Die Eisbären Heilbronn ziehen Großereignisse an! – Oder wie sollte es sonst sein, dass nach der Überschneidung vom Helene Fischer-Konzert (SAP Arena) und dem Eisbären-Spiel gegen die Mad Dogs (EKU) Mannheim in der SAP-Nebenhalle imletzten Jahr, nun wiederum ein Mega-Event (Andreas Gaballier, SAP Arena) zeitgleich mit den in der SAP-Nebenhalle spielenden Eisbären stattgefunden hat?
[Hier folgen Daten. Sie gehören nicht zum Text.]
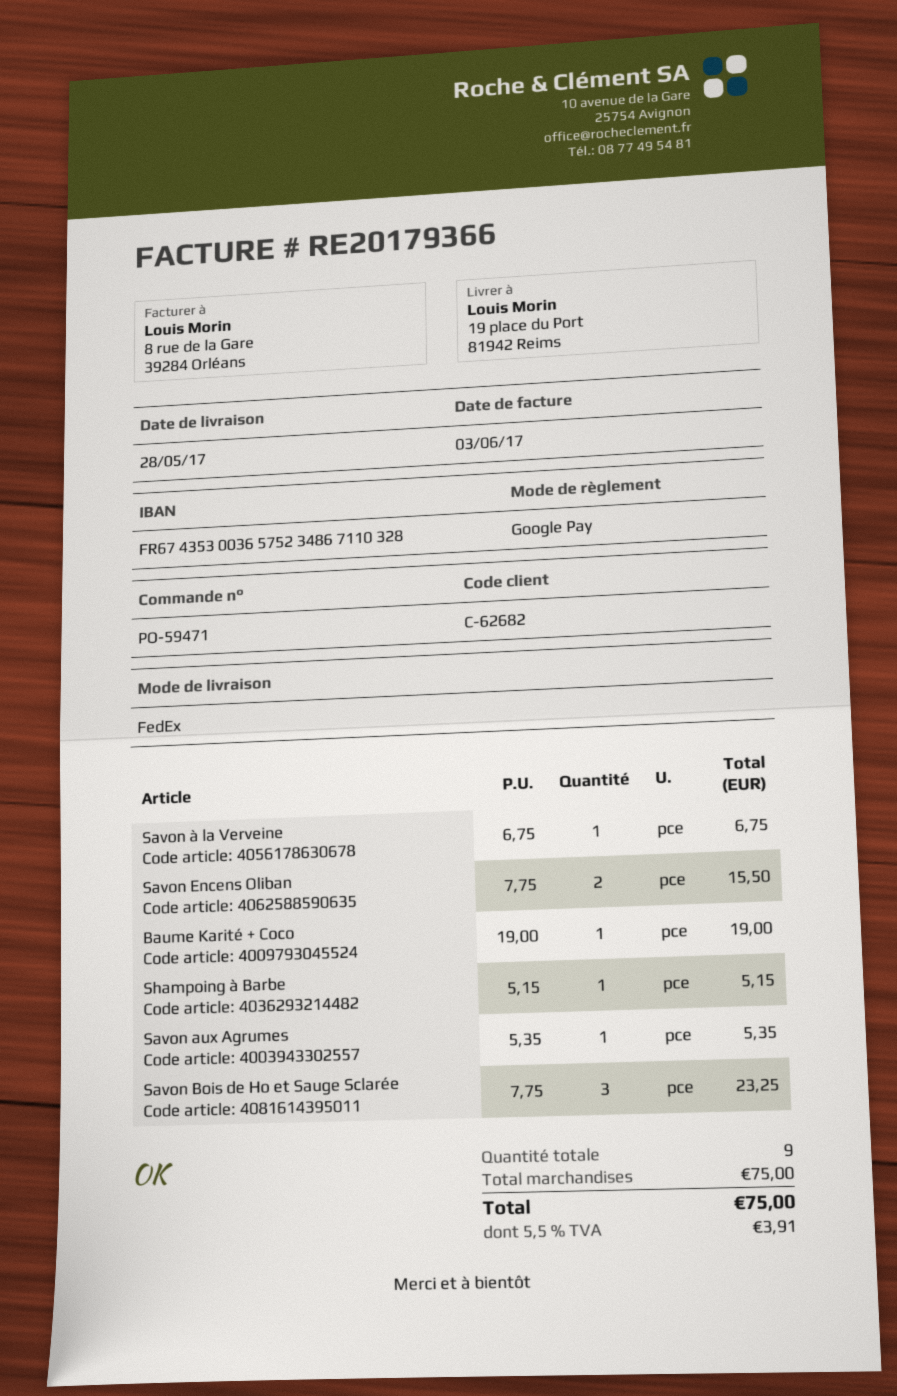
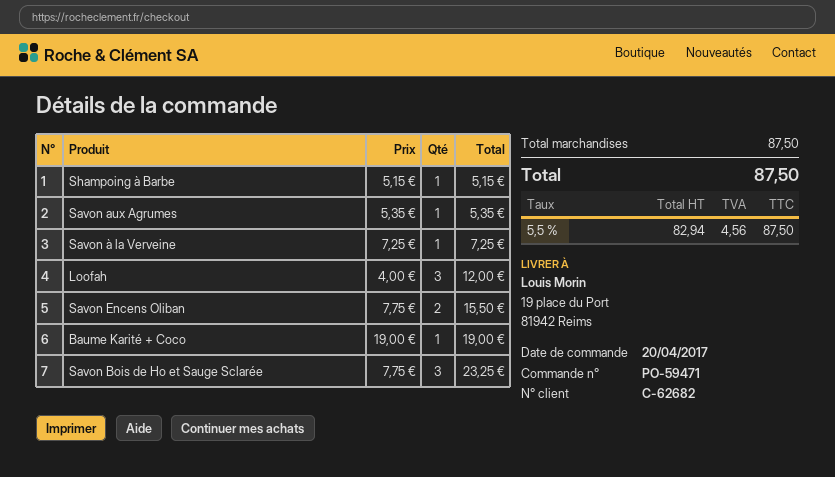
Savon à la Verveine: 1 x 6.75 = 6.75 -> 1 x 7.25 = 7.25
Loofah: none -> 3 x 4.00 = 12.00
subtotal: 75.00 -> 87.50
tax: 5.5% = 3.91 -> 5.5% = 4.56
total: 75.00 -> 87.50

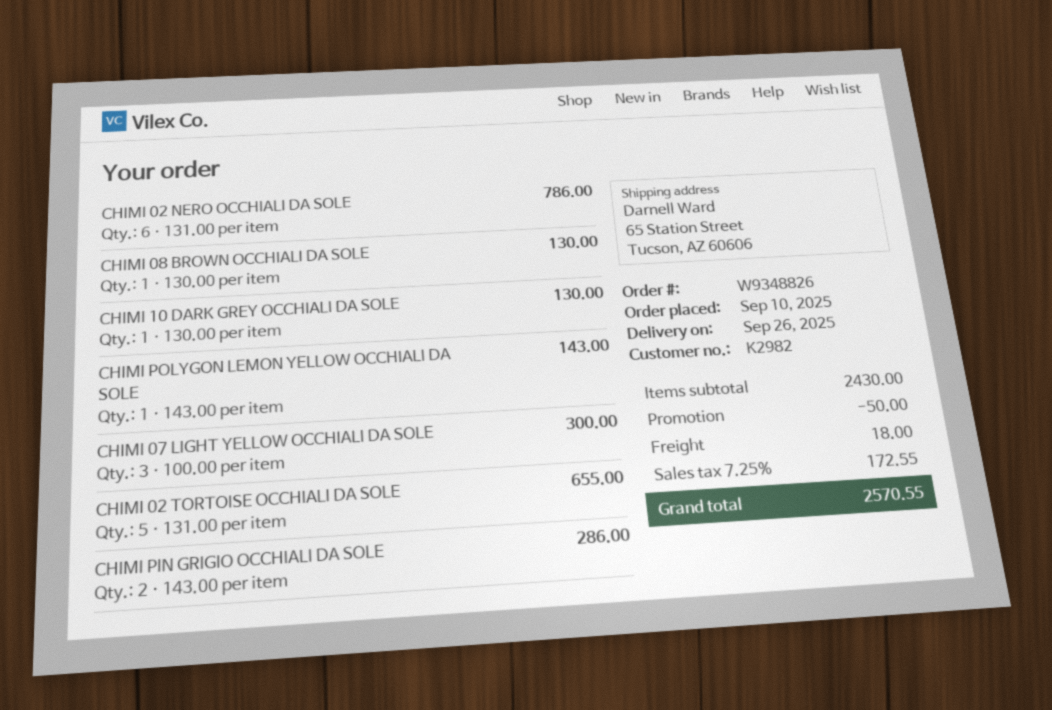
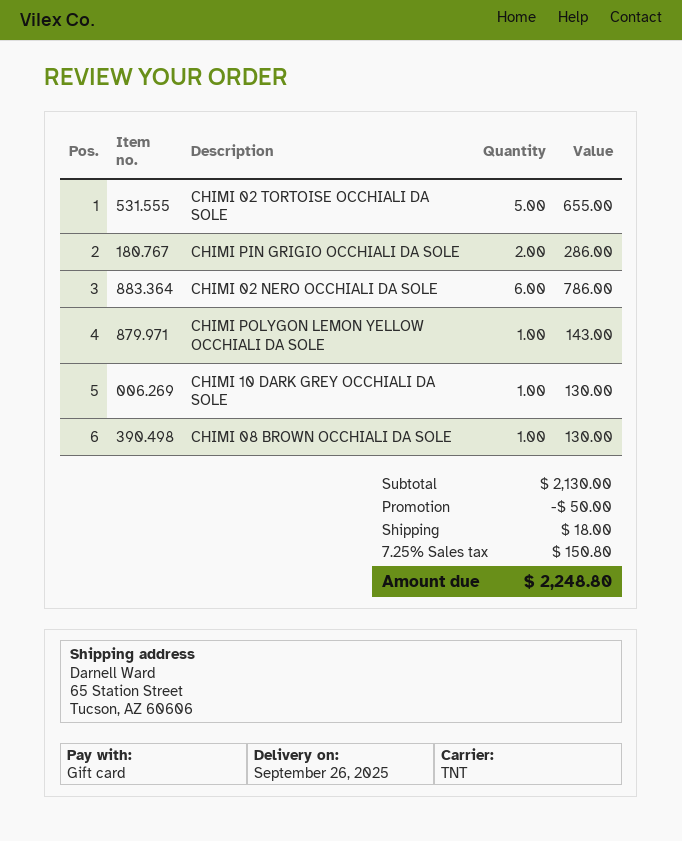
CHIMI 07 LIGHT YELLOW OCCHIALI DA SOLE: 3 for 300.00 -> none
subtotal: 2430.00 -> 2130.00
tax: 7.25% = 172.55 -> 7.25% = 150.80
total: 2570.55 -> 2248.80

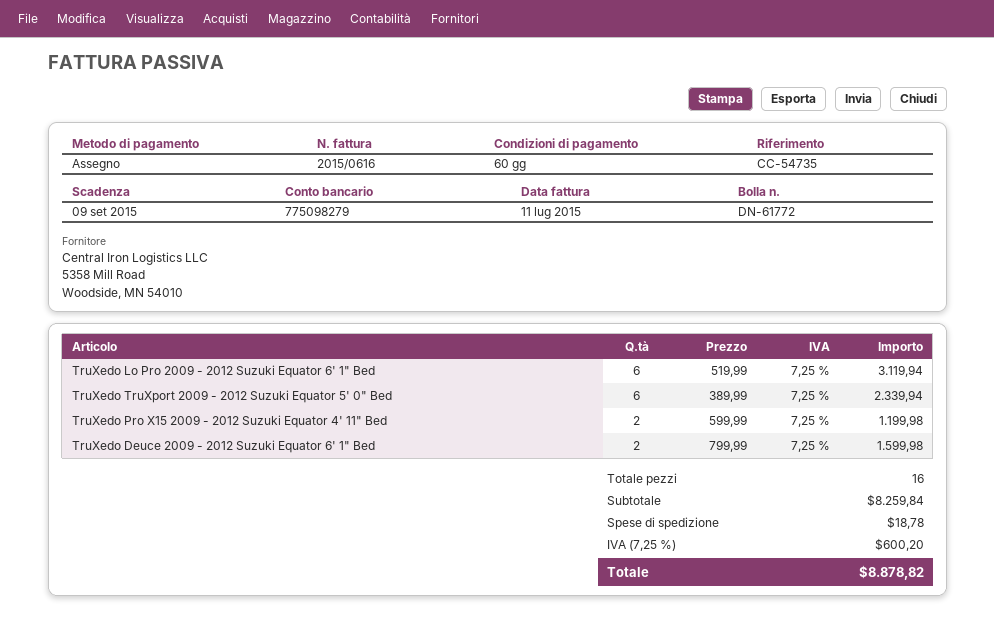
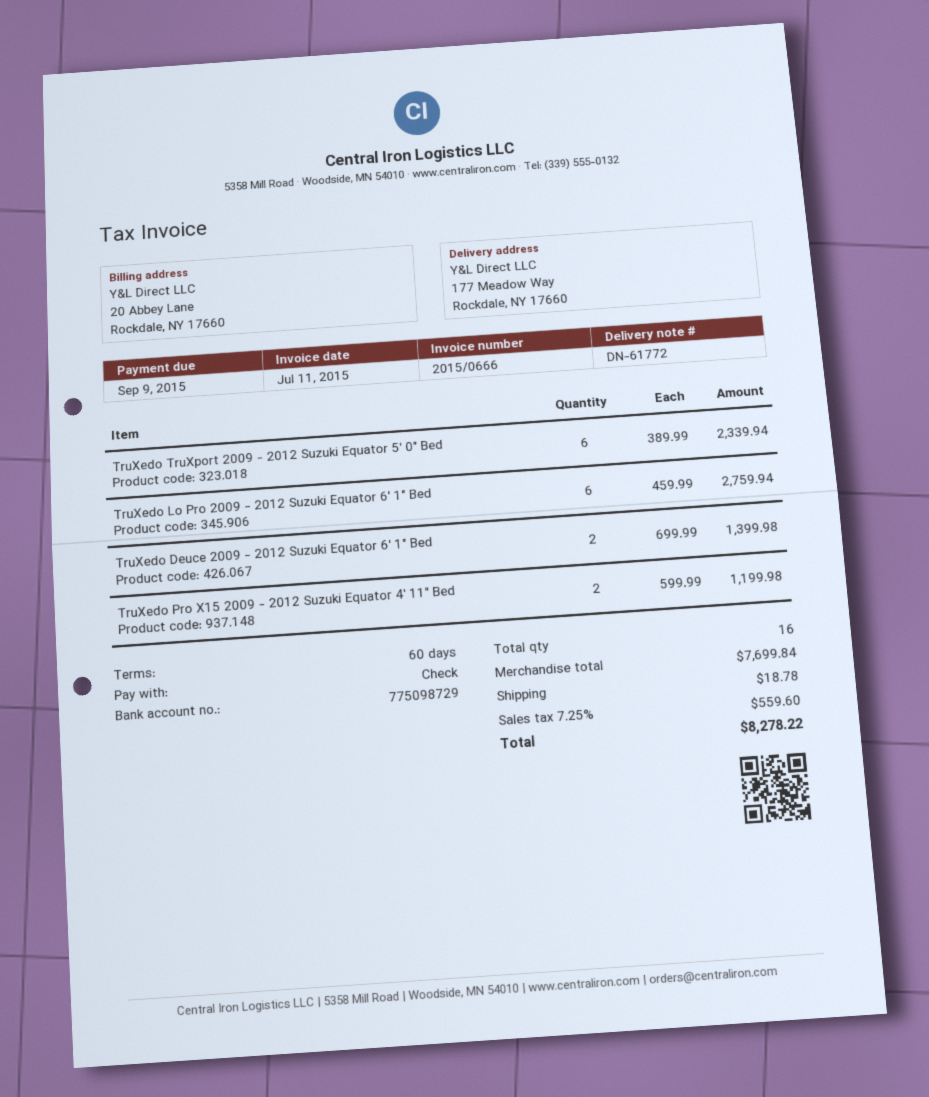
invoice number: 2015/0616 -> 2015/0666
bank account: 775098279 -> 775098729
TruXedo Lo Pro 2009 - 2012 Suzuki Equator 6' 1" Bed: 6 x 519.99 = 3119.94 -> 6 x 459.99 = 2759.94
TruXedo Deuce 2009 - 2012 Suzuki Equator 6' 1" Bed: 2 x 799.99 = 1599.98 -> 2 x 699.99 = 1399.98
subtotal: 8259.84 -> 7699.84
tax: 7.25% = 600.20 -> 7.25% = 559.60
total: 8878.82 -> 8278.22

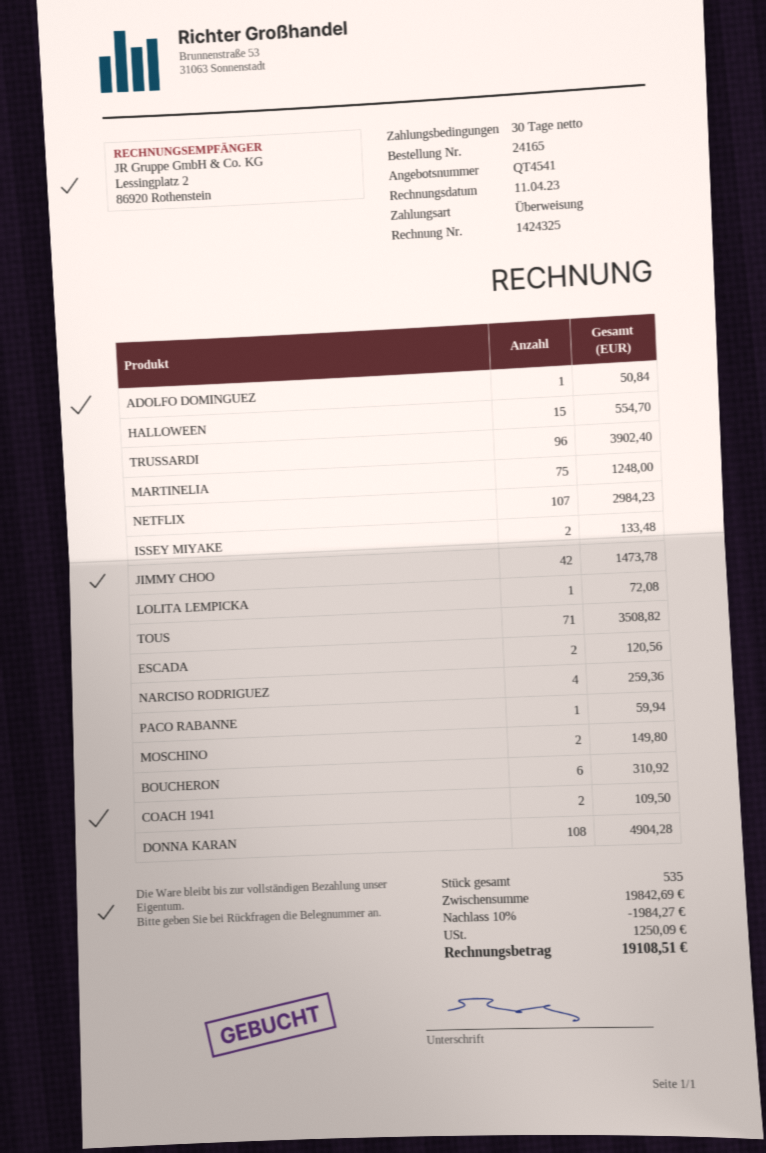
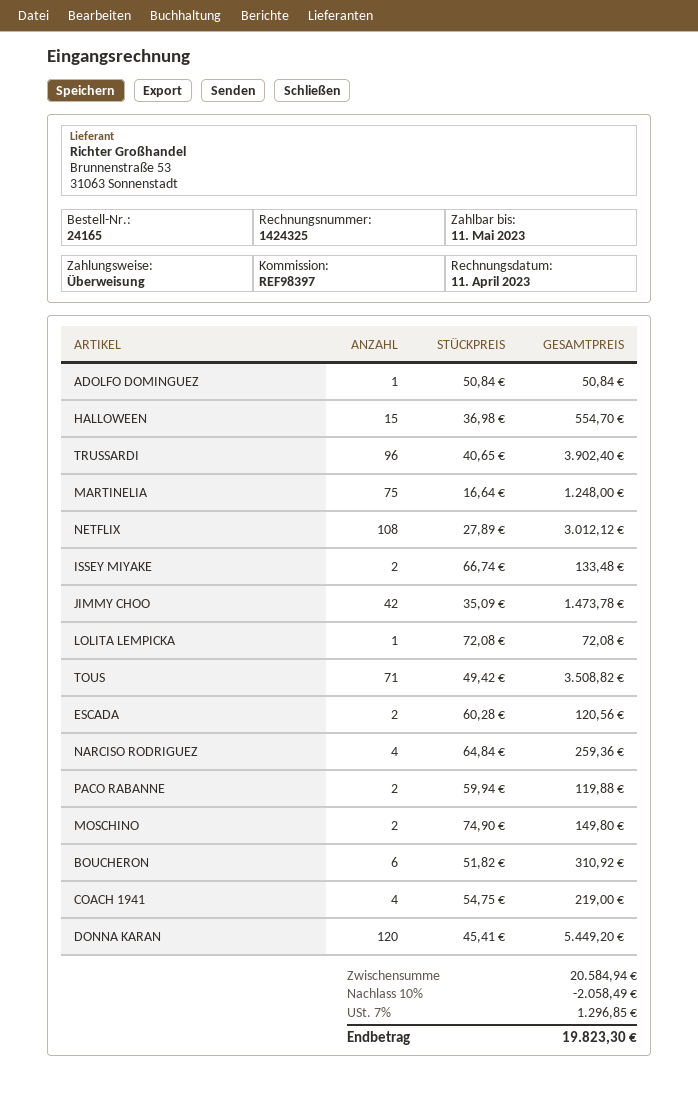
NETFLIX: 107 for 2984.23 -> 108 for 3012.12
PACO RABANNE: 1 for 59.94 -> 2 for 119.88
COACH 1941: 2 for 109.50 -> 4 for 219.00
DONNA KARAN: 108 for 4904.28 -> 120 for 5449.20
subtotal: 19842.69 -> 20584.94
discount: 10% = 1984.27 -> 10% = 2058.49
tax: 1250.09 -> 1296.85
total: 19108.51 -> 19823.30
Ob nun die Stars ihre Termine nach der RLSW richten oder nicht, die Eisbären Heilbronn hatten am Samstag, den 06.10.18, auf jeden Fall die Partie gegen die Mad Dogs auf dem Spielplan.

Nach einem eher enttäuschenden Abschneiden in der letzten Saison (vorletzter Tabellenplatz), hatten sich die Verantwortlichen der EKU Mannheim im Sommer auf dem Transfer-Markt umgeschaut und beide, in der Regionalliga erlaubten, Ausländerpositionen besetzt. So waren die „Mad Dogs“ für die Eisbären bei diesem Aufeinandertreffen schwer einzuschätzen und eher unter der Kategorie „Überraschung“ einzuordnen.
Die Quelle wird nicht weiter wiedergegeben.